Christopher Thompson
analystHey, everyone. First, one here on cash taxes. How should we think about that for 2023?
Tavis Carlson
executiveHey, Chris, it's Tavis Carlson here. So, using current strip prices and our planned CapEx spending for the year, we're estimating the -- effective tax rate would be around 10% of the forecasted cash flow. We did end the year with over $1 billion of taxables, that's going to help minimize that tax rate, but the annual deductions on those aren't going to be enough to fully shelter the tax looking forward.
Christopher Thompson
analystSo, on strip pricing, then what's your level of cash tax ability in 2023?
Tavis Carlson
executiveMaybe around 10%, before tax cash flow, yes.
Christopher Thompson
analystYes, all right. Okay. And then the next question, what are you planning to do with the excess [ Empress service ] that you have subscribed if anything, maybe you just tell us a bit more about that?
Tavis Carlson
executiveChris, I think if you look at our marketing slides, you'll see there is a bar on violet that shows the excess Empress service that we have, that we are supposed to get here by the end of this month, we still haven't officially got there yet. It's tranche 5, it's called. So, what we've [ observed ] it's coming. So, when we get that, we basically will then look at ways to monetize that. Last year, I think we saw times of disconnection and AECO was quite large and so when it will be less services relatively cheap it cost us around $0.19 to hold it. And so, anything in the market that [ between ] AECO and Empress throughout the summer, that is greater than $0.19 is going basically add additional funds for us, right? So, it should be a real advantage to have that service but we need to get first.
Christopher Thompson
analystGot it. Okay. Okay. And then on the service cost side, have you seen any level of reduction in service cost just given where prices have gone in those conversations?
Jean-Paul Lachance
executiveWe might have Lee answer that directly but directionally Q1 is the busiest -- it's always the busiest time of the year, right. And I think all the rigs every year, if you look at the history, that's when the rig count is the most of any given year. So, that is one of the reasons why we pulled back that rig last year as we anticipated this. But maybe Lee, so you want to comment anything?
Lee Curran
executiveYes, sure. Nothing yet. Unfortunately, as JP alluded to you. Q1 is a high time for activity. Activity hit a high watermark this year that outpaced a lot of people's expectations. We hit the 250-rig back-of-rig count in Western Canada. So, between that shortage of personnel is still working through some supply chain issues. I think some of those, I think for the most part, that's been sorted out. One of the barriers to I guess deflation is -- it's a bit [ bitter sweet ] but is the impact from FX the Canadian dollar keeps continuing to devalue and so we're competing with our American counterparts for a lot of commodities. So, that's not helping us in any way. We are -- yes, we're working on it.
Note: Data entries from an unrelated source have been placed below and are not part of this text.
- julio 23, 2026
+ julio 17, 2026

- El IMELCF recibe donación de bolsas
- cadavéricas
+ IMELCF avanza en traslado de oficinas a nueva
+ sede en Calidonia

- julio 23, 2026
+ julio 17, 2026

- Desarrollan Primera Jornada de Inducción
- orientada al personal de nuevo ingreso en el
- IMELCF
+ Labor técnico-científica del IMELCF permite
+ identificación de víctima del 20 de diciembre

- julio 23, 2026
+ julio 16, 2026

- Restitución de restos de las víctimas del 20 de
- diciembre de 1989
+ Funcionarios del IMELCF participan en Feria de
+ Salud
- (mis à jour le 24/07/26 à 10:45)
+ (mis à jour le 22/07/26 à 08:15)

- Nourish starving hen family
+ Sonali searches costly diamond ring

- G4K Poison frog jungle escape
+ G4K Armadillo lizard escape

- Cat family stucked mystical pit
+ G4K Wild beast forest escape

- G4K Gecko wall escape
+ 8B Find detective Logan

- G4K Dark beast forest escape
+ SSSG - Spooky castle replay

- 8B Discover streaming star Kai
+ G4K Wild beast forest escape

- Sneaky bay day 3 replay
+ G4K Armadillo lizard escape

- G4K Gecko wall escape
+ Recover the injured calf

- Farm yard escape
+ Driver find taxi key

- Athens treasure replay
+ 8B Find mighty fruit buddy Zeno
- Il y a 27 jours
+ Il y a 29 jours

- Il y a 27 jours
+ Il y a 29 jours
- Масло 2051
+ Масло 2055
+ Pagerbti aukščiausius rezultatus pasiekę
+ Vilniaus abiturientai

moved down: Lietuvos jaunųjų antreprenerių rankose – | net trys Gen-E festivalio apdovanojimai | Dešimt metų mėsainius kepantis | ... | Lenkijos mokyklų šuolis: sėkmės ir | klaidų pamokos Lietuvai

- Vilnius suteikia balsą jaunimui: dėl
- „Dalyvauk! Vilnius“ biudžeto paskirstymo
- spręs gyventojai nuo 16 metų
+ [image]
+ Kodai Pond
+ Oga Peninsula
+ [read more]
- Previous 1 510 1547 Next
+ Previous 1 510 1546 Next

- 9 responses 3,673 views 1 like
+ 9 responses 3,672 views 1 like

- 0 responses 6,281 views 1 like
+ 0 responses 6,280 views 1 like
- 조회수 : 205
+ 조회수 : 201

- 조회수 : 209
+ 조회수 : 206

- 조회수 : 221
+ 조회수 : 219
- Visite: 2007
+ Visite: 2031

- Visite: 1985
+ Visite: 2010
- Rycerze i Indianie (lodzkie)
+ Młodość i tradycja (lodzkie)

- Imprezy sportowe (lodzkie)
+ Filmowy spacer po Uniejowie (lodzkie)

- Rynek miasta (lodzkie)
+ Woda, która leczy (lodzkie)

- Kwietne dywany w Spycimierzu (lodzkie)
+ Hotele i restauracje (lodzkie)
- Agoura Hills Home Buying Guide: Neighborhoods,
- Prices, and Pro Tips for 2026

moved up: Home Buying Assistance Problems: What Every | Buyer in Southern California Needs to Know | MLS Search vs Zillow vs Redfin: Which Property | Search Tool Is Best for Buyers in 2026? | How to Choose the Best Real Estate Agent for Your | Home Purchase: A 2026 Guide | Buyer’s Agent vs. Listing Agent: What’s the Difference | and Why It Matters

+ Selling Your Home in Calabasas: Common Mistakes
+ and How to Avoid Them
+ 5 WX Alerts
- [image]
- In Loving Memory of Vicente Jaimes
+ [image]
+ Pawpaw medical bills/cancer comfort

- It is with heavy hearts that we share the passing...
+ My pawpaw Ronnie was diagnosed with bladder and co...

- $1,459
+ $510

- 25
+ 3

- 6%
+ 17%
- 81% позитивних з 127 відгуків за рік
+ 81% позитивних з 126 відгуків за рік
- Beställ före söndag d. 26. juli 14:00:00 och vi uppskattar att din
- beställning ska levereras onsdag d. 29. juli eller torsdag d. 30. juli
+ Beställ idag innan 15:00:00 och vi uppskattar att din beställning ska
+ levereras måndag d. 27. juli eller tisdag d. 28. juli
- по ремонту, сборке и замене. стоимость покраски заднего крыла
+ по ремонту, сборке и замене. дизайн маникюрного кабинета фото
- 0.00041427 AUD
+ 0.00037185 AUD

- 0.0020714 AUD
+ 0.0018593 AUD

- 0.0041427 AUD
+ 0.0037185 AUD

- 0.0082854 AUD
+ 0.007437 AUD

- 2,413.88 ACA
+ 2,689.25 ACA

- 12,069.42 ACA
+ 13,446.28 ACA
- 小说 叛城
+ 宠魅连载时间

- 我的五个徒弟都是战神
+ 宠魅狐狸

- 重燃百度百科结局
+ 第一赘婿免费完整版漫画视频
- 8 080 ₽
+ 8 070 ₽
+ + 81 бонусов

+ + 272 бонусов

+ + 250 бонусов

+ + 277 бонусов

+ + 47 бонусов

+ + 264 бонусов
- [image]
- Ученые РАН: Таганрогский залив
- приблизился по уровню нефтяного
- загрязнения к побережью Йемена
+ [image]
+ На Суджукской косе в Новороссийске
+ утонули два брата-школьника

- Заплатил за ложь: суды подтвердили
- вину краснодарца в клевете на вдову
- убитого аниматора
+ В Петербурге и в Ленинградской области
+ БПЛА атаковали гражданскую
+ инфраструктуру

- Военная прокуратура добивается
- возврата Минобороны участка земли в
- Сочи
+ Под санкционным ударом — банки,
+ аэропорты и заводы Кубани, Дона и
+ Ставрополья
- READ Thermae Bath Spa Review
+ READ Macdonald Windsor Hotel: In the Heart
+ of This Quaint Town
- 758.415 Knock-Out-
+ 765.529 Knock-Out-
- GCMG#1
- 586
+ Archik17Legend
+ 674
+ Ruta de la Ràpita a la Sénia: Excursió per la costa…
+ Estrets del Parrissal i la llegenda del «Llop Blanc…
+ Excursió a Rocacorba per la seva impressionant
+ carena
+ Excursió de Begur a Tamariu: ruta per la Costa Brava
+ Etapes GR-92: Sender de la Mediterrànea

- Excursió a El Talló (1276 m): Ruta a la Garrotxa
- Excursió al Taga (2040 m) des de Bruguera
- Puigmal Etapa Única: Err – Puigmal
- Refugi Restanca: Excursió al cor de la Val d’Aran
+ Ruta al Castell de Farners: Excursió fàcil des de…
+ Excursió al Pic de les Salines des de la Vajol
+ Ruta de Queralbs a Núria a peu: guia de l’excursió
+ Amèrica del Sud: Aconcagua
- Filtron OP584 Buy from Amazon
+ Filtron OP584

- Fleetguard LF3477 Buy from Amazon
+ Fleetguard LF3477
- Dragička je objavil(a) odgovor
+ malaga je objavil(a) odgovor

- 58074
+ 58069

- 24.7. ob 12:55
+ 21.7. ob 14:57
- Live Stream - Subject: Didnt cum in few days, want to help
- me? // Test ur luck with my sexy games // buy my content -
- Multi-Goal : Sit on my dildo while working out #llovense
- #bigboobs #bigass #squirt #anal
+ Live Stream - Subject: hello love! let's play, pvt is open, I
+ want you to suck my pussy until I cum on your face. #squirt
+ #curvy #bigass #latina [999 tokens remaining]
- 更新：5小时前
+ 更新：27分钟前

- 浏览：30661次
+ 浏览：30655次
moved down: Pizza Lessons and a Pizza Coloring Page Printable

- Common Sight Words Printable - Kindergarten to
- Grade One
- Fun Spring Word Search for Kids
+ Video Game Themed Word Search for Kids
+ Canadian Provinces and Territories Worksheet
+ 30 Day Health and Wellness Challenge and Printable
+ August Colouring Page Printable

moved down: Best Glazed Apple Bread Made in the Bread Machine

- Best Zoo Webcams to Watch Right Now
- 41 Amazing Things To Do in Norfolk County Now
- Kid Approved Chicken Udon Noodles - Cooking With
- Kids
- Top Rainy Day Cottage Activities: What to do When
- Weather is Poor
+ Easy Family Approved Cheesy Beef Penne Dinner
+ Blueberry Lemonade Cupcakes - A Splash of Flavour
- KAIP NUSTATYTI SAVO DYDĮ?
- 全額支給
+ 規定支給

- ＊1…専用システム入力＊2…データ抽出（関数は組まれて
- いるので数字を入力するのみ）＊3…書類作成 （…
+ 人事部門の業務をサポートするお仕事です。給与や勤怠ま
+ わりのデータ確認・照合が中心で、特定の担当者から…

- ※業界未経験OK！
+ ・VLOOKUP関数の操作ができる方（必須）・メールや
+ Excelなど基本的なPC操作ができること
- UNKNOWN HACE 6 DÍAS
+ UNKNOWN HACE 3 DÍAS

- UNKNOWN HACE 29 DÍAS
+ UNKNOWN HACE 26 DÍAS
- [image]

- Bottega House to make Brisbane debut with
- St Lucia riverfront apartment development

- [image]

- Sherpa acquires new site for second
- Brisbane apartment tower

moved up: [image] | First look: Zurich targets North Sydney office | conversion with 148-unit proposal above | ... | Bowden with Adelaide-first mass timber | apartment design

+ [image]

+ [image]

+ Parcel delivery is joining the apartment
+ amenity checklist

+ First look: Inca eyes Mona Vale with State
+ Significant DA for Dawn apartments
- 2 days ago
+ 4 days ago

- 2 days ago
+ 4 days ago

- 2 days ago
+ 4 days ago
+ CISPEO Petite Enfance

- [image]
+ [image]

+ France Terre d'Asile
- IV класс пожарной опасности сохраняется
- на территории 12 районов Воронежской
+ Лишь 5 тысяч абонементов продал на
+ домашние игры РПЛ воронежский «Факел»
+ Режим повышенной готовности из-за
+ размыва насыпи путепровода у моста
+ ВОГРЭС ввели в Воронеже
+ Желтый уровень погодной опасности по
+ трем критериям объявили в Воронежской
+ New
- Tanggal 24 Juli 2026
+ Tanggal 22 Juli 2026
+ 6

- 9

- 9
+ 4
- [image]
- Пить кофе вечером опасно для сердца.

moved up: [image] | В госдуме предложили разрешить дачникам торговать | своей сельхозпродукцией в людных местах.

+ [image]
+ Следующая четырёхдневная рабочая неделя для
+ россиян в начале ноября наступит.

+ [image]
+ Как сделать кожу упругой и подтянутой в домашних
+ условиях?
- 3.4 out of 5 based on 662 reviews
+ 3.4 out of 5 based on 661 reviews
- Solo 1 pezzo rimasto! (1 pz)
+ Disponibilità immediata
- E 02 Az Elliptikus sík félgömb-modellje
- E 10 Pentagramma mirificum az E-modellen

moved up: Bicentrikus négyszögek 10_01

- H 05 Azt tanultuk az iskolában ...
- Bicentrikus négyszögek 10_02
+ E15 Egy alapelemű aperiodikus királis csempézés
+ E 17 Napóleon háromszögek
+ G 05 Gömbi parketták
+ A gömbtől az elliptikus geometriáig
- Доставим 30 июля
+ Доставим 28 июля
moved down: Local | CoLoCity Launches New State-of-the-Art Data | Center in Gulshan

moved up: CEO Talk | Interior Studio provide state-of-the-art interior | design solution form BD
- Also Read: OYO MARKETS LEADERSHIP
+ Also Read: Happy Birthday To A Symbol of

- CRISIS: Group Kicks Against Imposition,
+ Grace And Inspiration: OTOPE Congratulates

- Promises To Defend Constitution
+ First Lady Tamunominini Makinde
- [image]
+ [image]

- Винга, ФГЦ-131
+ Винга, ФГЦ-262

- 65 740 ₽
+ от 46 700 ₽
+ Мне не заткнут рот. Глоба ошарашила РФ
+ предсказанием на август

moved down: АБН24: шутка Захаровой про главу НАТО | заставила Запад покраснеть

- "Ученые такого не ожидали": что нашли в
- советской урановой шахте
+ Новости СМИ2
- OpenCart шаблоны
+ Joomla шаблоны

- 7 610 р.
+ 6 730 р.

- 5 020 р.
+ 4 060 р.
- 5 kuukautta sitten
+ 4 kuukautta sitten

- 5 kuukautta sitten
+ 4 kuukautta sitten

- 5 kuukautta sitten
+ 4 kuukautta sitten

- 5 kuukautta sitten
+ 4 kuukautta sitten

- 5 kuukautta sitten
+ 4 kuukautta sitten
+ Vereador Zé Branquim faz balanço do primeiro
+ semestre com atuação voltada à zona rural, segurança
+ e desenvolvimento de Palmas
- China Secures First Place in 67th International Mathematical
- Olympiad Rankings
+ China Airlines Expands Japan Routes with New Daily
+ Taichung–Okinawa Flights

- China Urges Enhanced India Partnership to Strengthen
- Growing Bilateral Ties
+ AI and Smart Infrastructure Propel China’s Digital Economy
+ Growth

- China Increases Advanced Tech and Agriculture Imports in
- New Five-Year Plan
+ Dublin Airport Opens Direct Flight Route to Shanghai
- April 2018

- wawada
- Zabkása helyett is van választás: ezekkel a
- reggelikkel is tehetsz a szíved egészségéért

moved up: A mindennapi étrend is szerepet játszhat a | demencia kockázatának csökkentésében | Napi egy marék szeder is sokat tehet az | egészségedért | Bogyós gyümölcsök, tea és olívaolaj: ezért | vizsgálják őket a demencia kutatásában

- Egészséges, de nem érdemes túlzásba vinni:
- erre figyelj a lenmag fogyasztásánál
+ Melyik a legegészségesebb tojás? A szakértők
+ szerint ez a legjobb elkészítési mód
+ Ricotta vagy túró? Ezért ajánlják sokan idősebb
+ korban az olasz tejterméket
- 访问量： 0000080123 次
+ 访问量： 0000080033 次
We're hopeful that a lot of our services are recognizing kind of the soft spot in gas prices right now. And it's about a third of the activity out there. So, we're hopeful that come middle of Q2, Q3, we'll see some impact, but nothing material yet, unfortunately.
Christopher Thompson
analystGot it, okay. Okay. And then on your capital spending plans for this year. How much of that is non-productive capital spending in the budget?
Jean-Paul Lachance
executiveSo, I would argue that everything we do and it's productive in some way, it's going to add value to the company. But as far as what's not directed directly. It is not exactly on wells and facilities. Sorry, just one other thing like facilities and whatnot that average is probably around 20%. I mean, Todd, can allude to the fact here, maybe it's a good time to talk about what we have in the facility side. Todd, do you want to [indiscernible] stuff that we're doing is it related to drilling wells?
Todd Burdick
executiveSure. So, obviously last year, we had the Chambers plants and that now was a big part of I guess abnormally high facility of projects budget, but this year obviously, JP mentioned that we are working on the cascade connection. So, that's been going really well, no major issues we expect to have the pipeline done here probably in the next 2 to 3 weeks with the vital connections, some facility work that still has to happen should happen in Q2. So, we'll be ready there. So, that's a fairly good piece of the facility or project side. A little bit of plant optimization is planned to happen old man and just some of the Sundance plants and then our regular maintenance. And really other than that we've got some pretty robust production optimization projects that from a cost per Mcf or per BOE are pretty -- I guess advantageous versus what you get when you drill a well. So, not only we get extra production out of that as well. So, and that will help bring up production on the base and stabilize it a little bit. So, that's the key things that we're working on, that should bear fruit through the year.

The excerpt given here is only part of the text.